• [What is being asked]: Once you reach the line that holds "subtotal: 296.78 -> 297.98" in the listing below, output it and every line after it through the line that holds "balance: 282.17 -> 283.60", word for word.

• [Records provided]:
◆ ◆ ◆ ◆ ◆
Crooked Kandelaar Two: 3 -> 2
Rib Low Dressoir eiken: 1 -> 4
◆ ◆ ◆ ◆ ◆
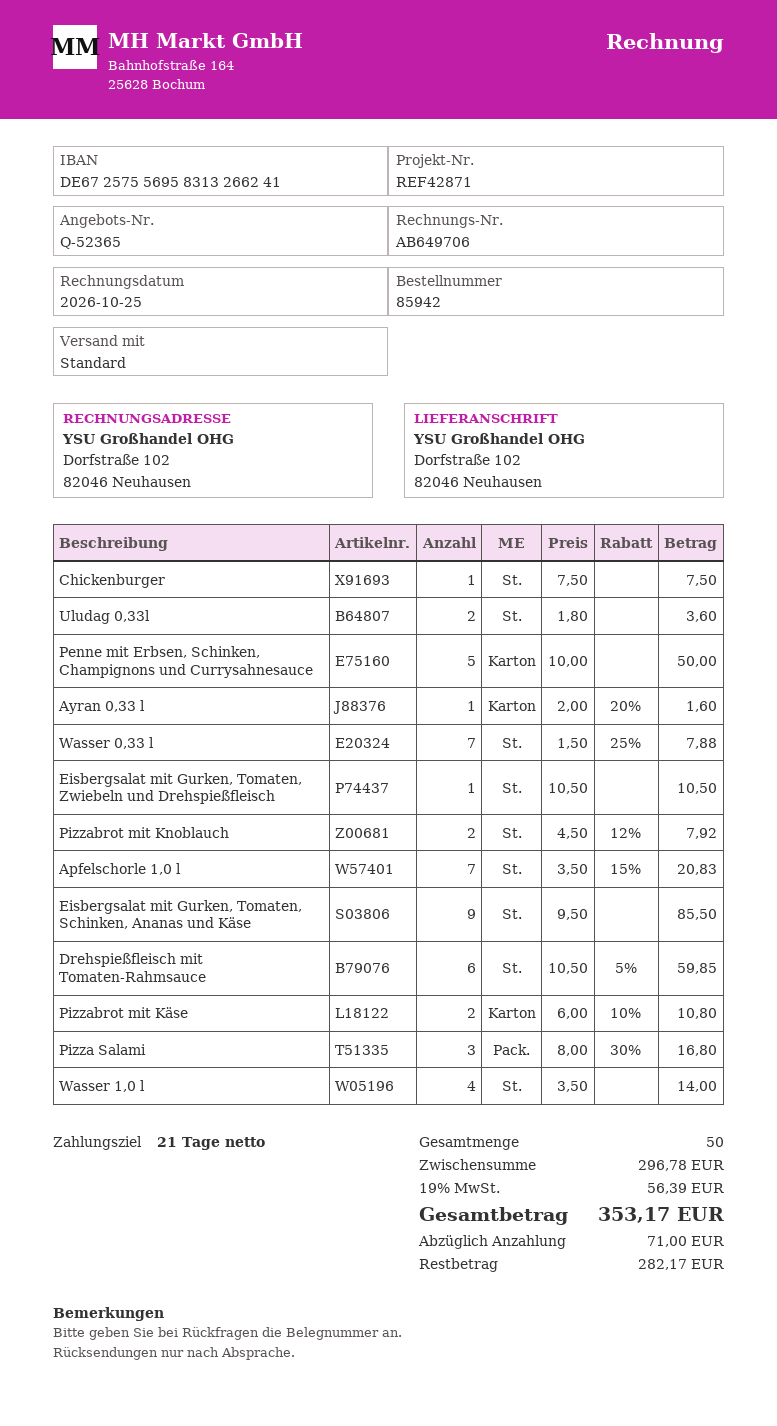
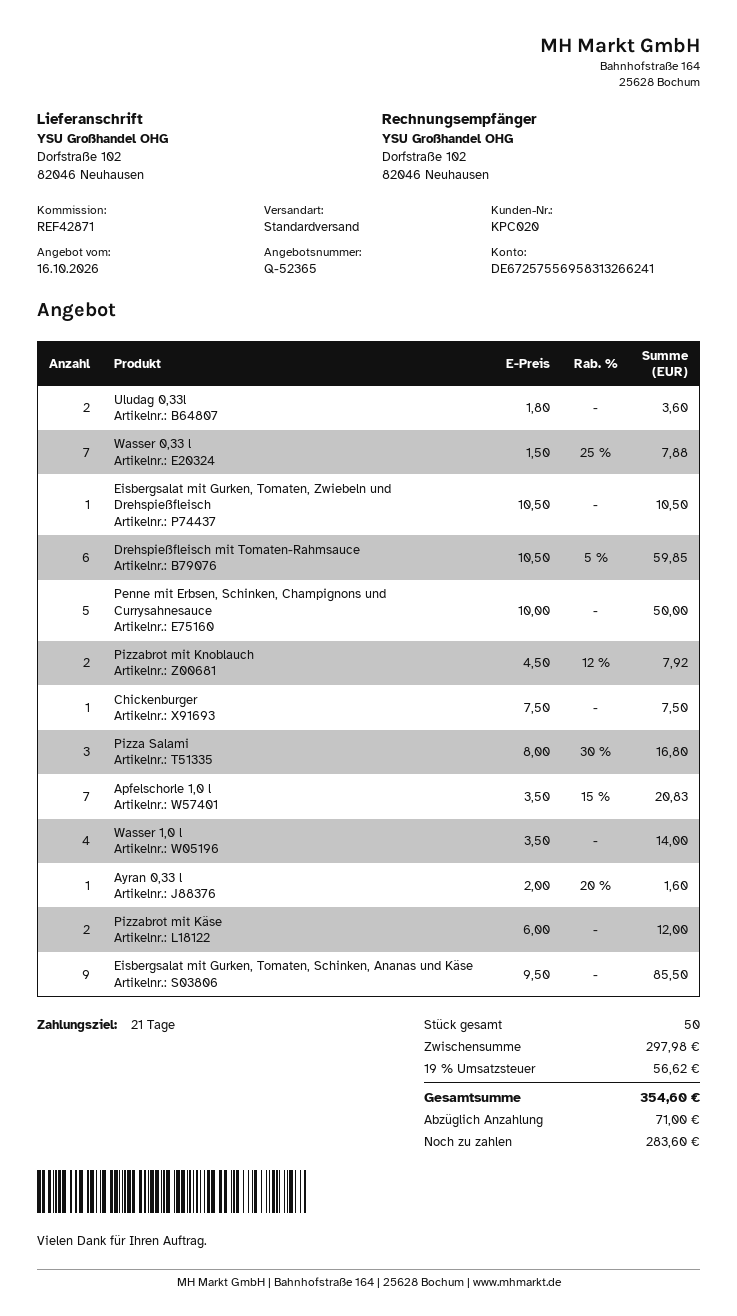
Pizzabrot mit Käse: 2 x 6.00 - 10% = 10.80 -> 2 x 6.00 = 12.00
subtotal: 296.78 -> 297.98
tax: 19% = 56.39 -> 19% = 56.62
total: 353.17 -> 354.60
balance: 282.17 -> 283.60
◆ ◆ ◆ ◆ ◆
• [Solution]:
subtotal: 296.78 -> 297.98
tax: 19% = 56.39 -> 19% = 56.62
total: 353.17 -> 354.60
balance: 282.17 -> 283.60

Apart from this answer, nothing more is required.